President and Founder of IMANI Ghana, Franklin Cudjoe, says with the exception of a few presidential aspirants in the past who had a ‘sense of accounting’ with regards to their promises and projects they wanted to undertake for the country, for the past few years most promises being made by presidential aspirants which ultimately form their manifestos are not quantifiable.
He made the assertion while speaking in an interview on the Joy News’ AM Show on Tuesday.
“In 2008 we started something called the business plans of politicians or political parties. We asked the question, what are their business plans?

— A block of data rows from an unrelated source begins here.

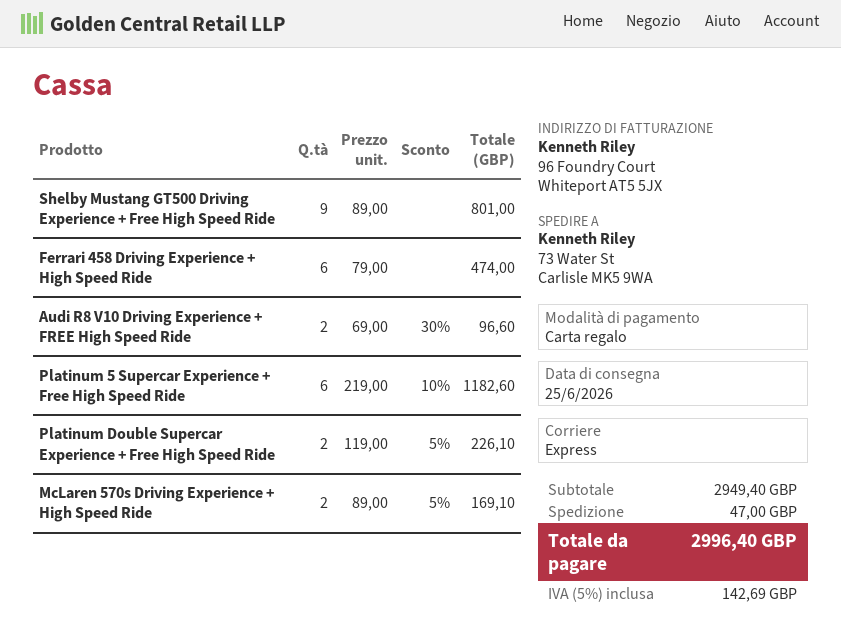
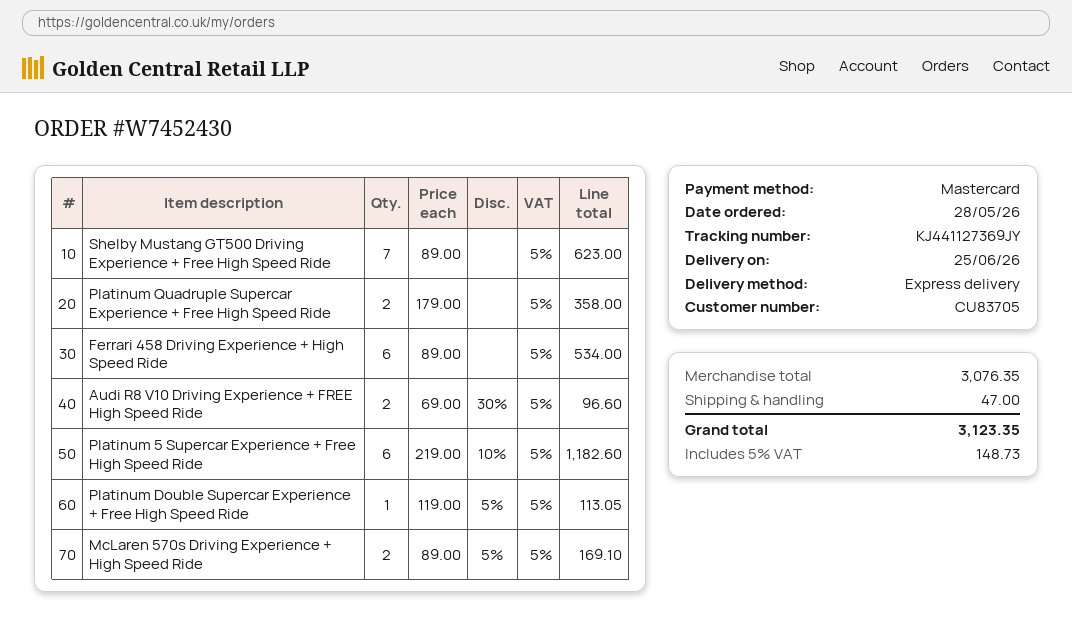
payment method: gift card -> Mastercard
Shelby Mustang GT500 Driving Experience + Free High Speed Ride: 9 x 89.00 = 801.00 -> 7 x 89.00 = 623.00
Ferrari 458 Driving Experience + High Speed Ride: 6 x 79.00 = 474.00 -> 6 x 89.00 = 534.00
Platinum Double Supercar Experience + Free High Speed Ride: 2 x 119.00 - 5% = 226.10 -> 1 x 119.00 - 5% = 113.05
Platinum Quadruple Supercar Experience + Free High Speed Ride: none -> 2 x 179.00 = 358.00
subtotal: 2949.40 -> 3076.35
tax: 5% = 142.69 -> 5% = 148.73
total: 2996.40 -> 3123.35

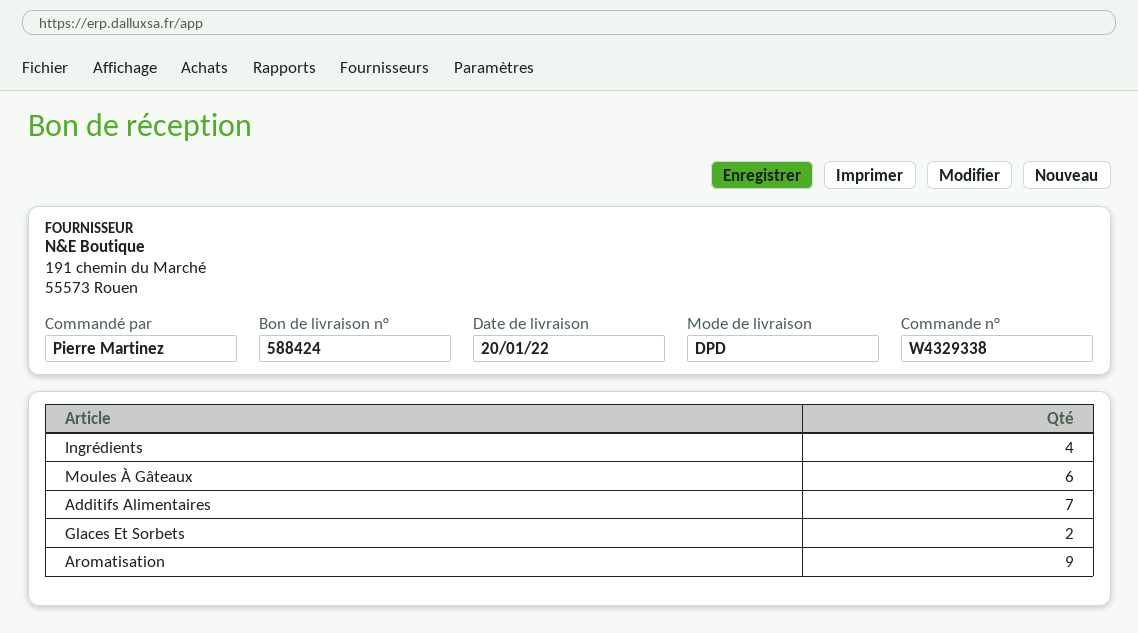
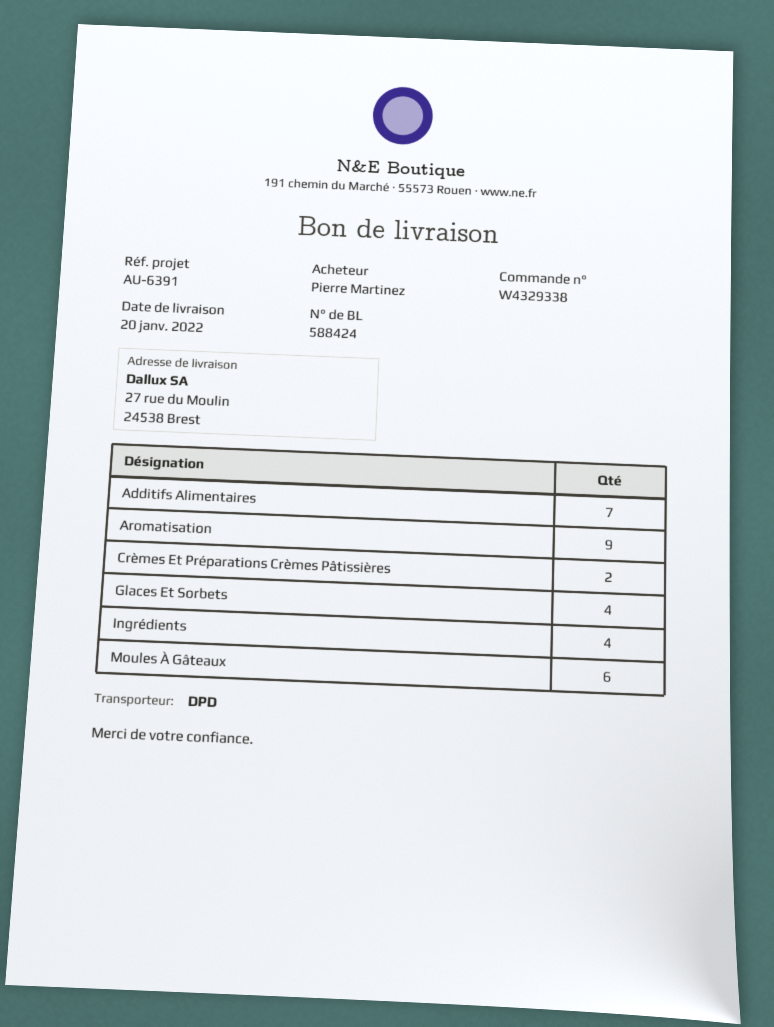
Glaces Et Sorbets: 2 -> 4
Crèmes Et Préparations Crèmes Pâtissières: none -> 2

We know that countries are not run like corporate entities, but you know, the notion that a politician will use your money in order to prosecute an agenda actually means that you must have a say in whatever indeed he does with your money.
“So we thought that look, every cedi, every dollar counts, especially if the politician is negotiating on your behalf, borrowing money, or raising revenue in the country. Essentially what it meant was that we wanted to quantify the promises that they were making to Ghanaians. So that’s the mandate we imposed on ourselves way back in 2008. We then moved forward into what we now call the manifesto most of which have not really been helpful.
“But back then, some of the presidential aspirants had a sense of accounting more or less. Since then we’ve never really had that, what we now have is a festival of high optics spinning and a lot of complete nonsense that passes off as manifesto promises,” he remarked.
Speaking further, he noted that has however changed a bit since 2016 when the IMANI started tracking the campaign promises of political parties.
“But that changed when we came in, 2016 was a watershed moment when we decided to track promises of political parties during their campaign trails. And this was even before the parties themselves came up with their manifesto books,” he added.
Speaking further, Mr Cudjoe noted that IMANI has for the past 20 years been critiquing governments, asserting the mission of the think tank is to ensure governments stay on track.